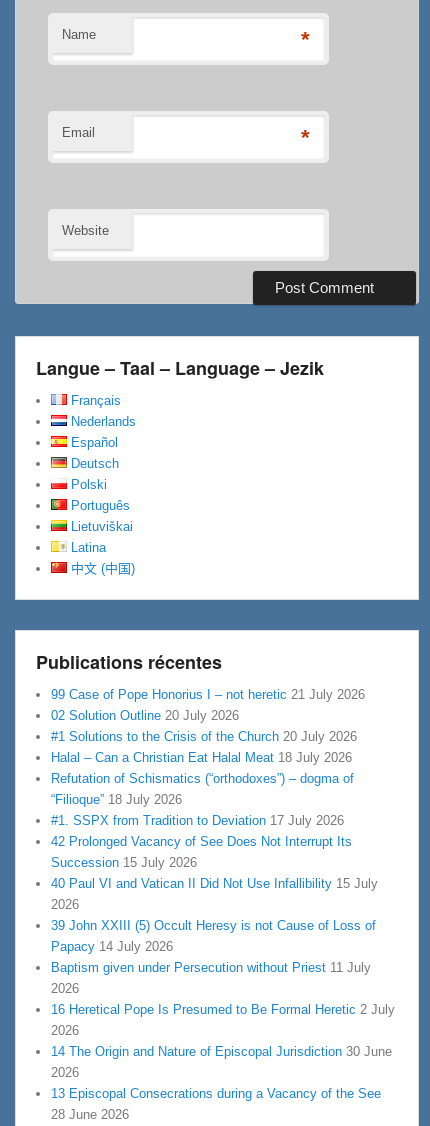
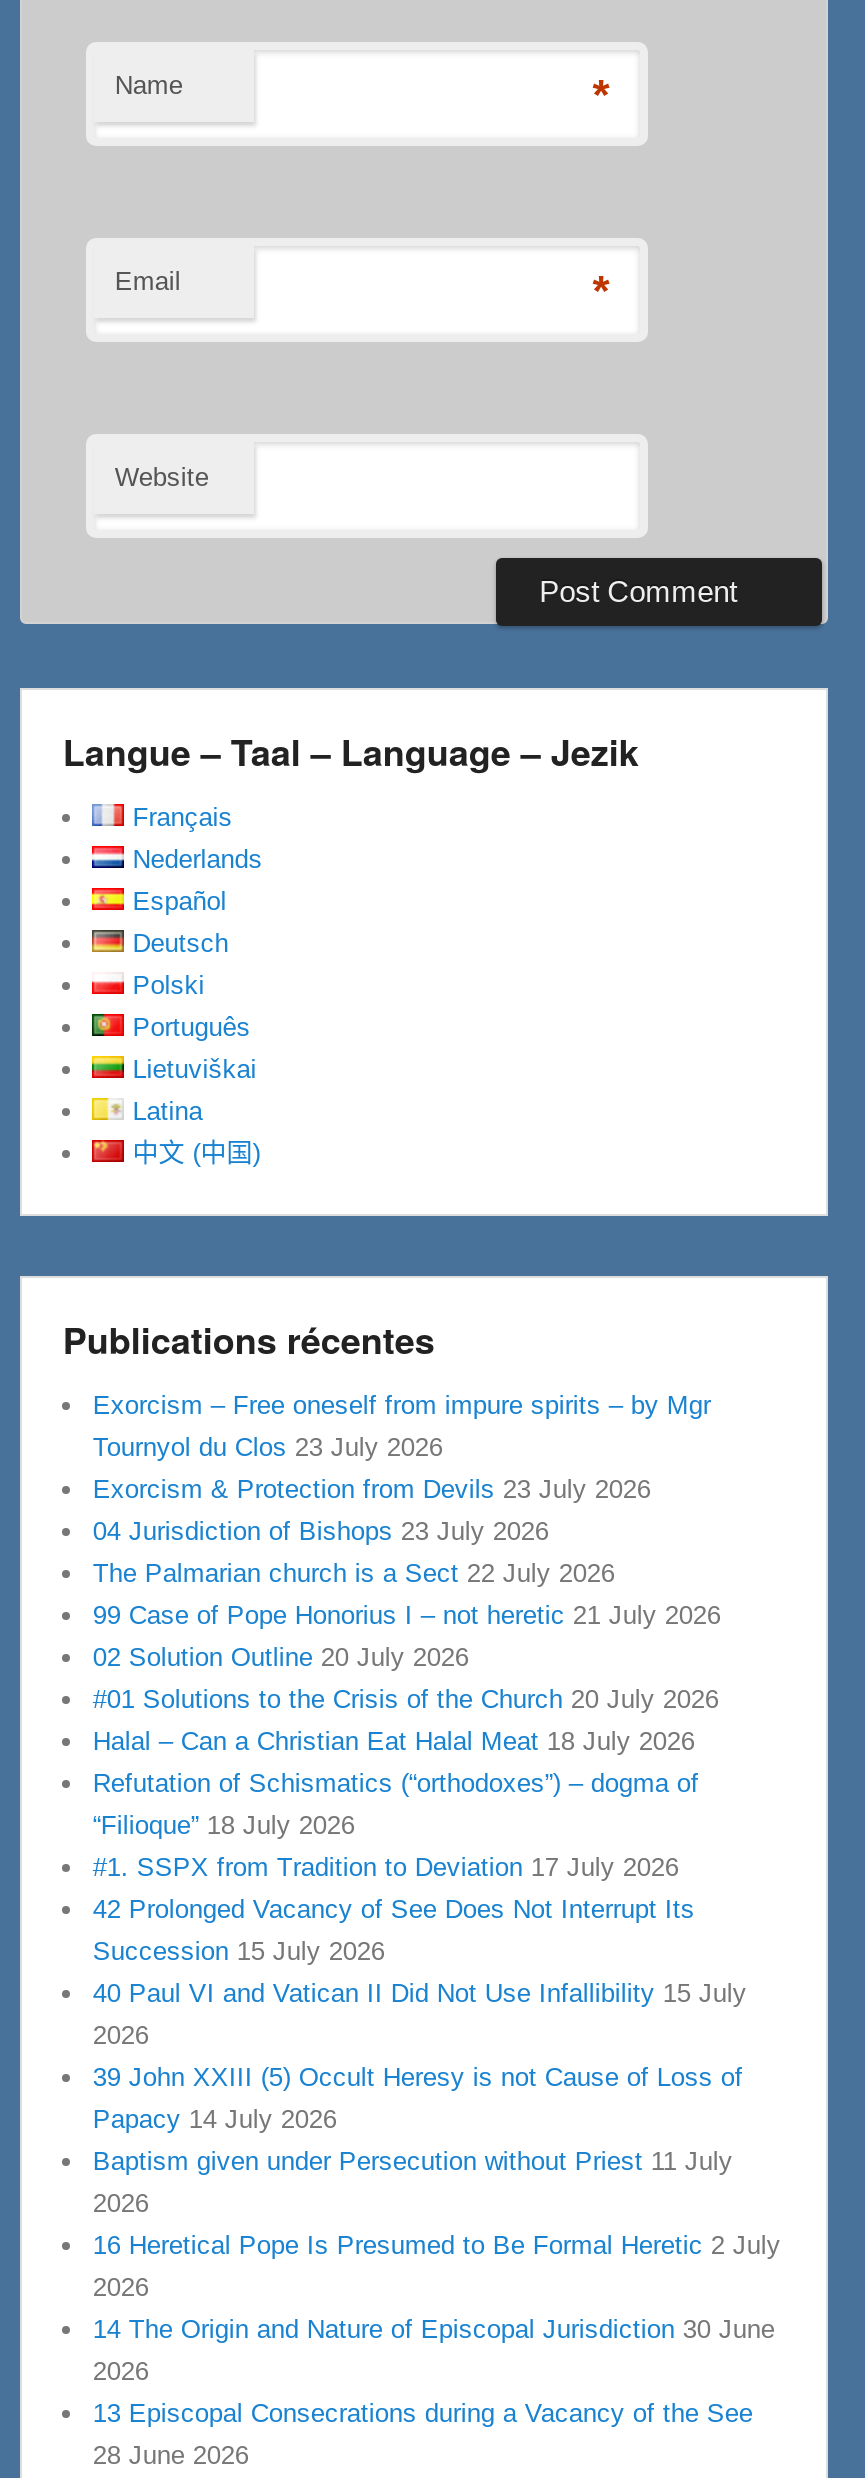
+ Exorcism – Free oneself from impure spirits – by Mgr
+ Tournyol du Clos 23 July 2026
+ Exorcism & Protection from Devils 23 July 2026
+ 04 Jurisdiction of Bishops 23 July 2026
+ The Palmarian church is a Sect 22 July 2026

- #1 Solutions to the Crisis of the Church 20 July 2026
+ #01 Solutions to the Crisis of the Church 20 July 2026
----
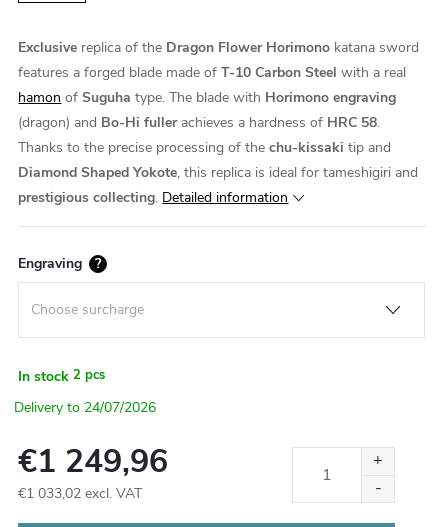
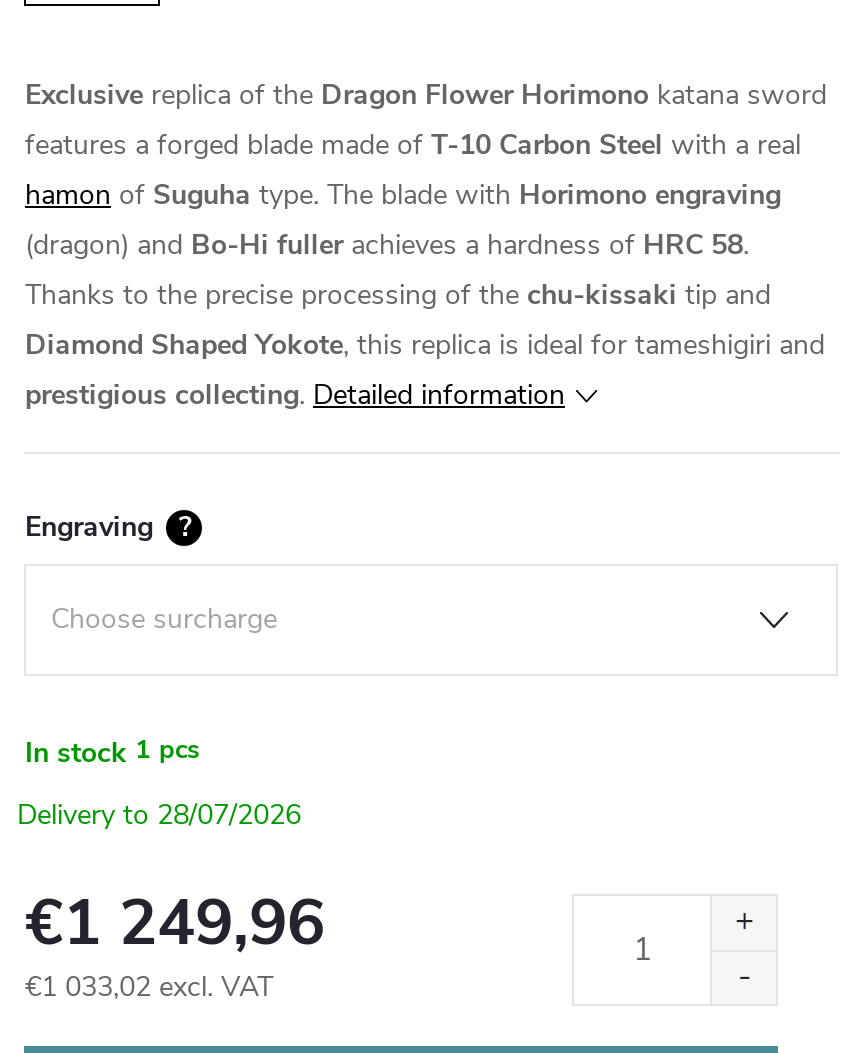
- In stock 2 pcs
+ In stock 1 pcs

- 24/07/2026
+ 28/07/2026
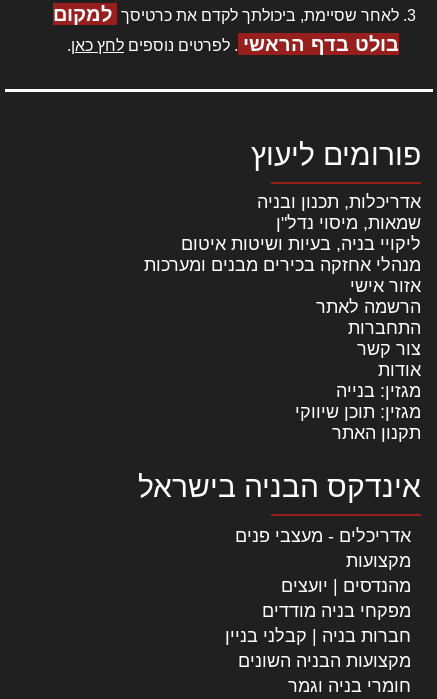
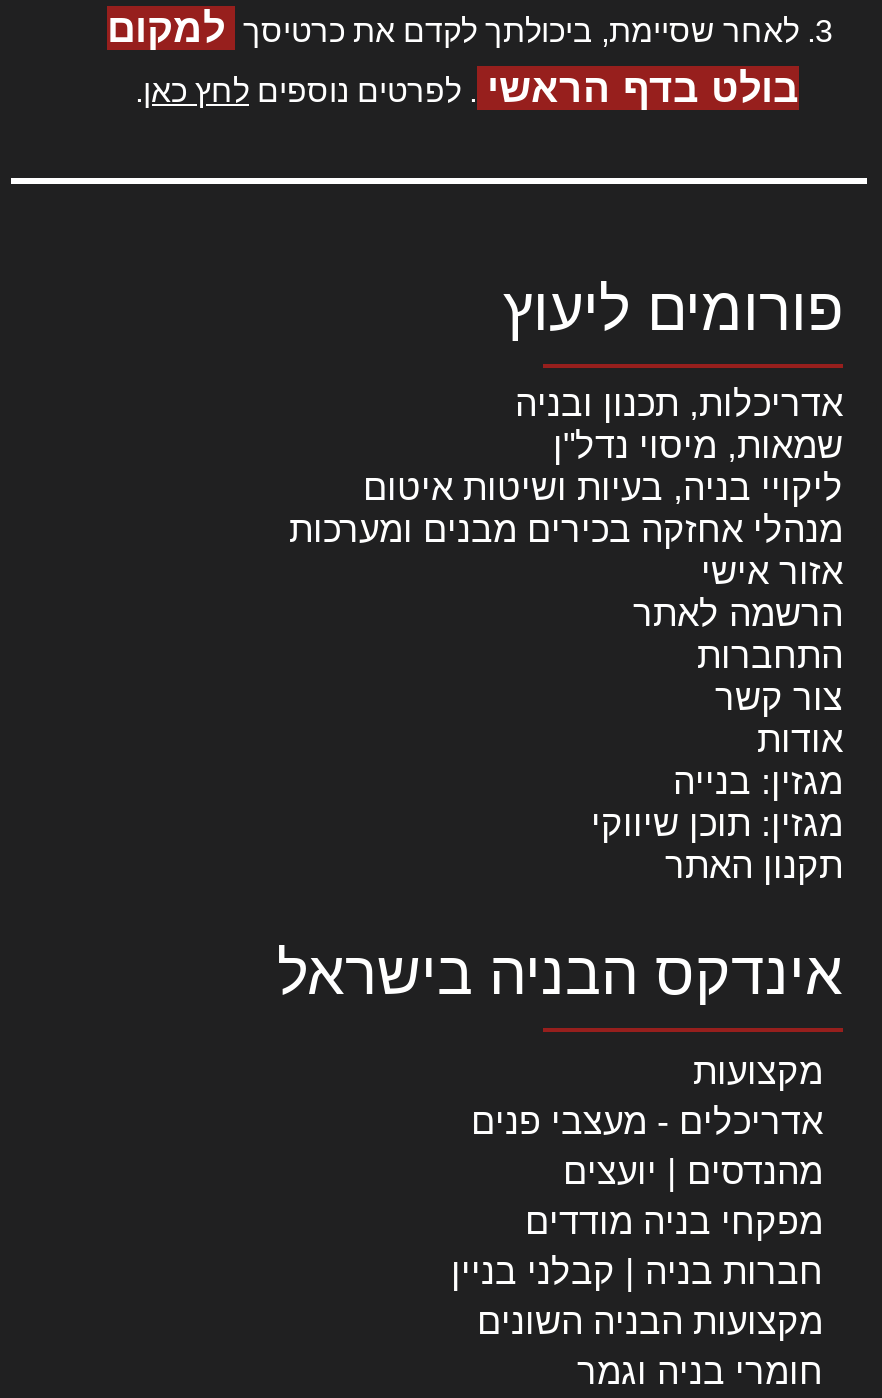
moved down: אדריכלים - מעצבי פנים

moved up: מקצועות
----
Task directions:
Lines from the entries that contain the word "moved" are what the answer must hold.

Response to this exercise:
moved down: אדריכלים - מעצבי פנים
moved up: מקצועות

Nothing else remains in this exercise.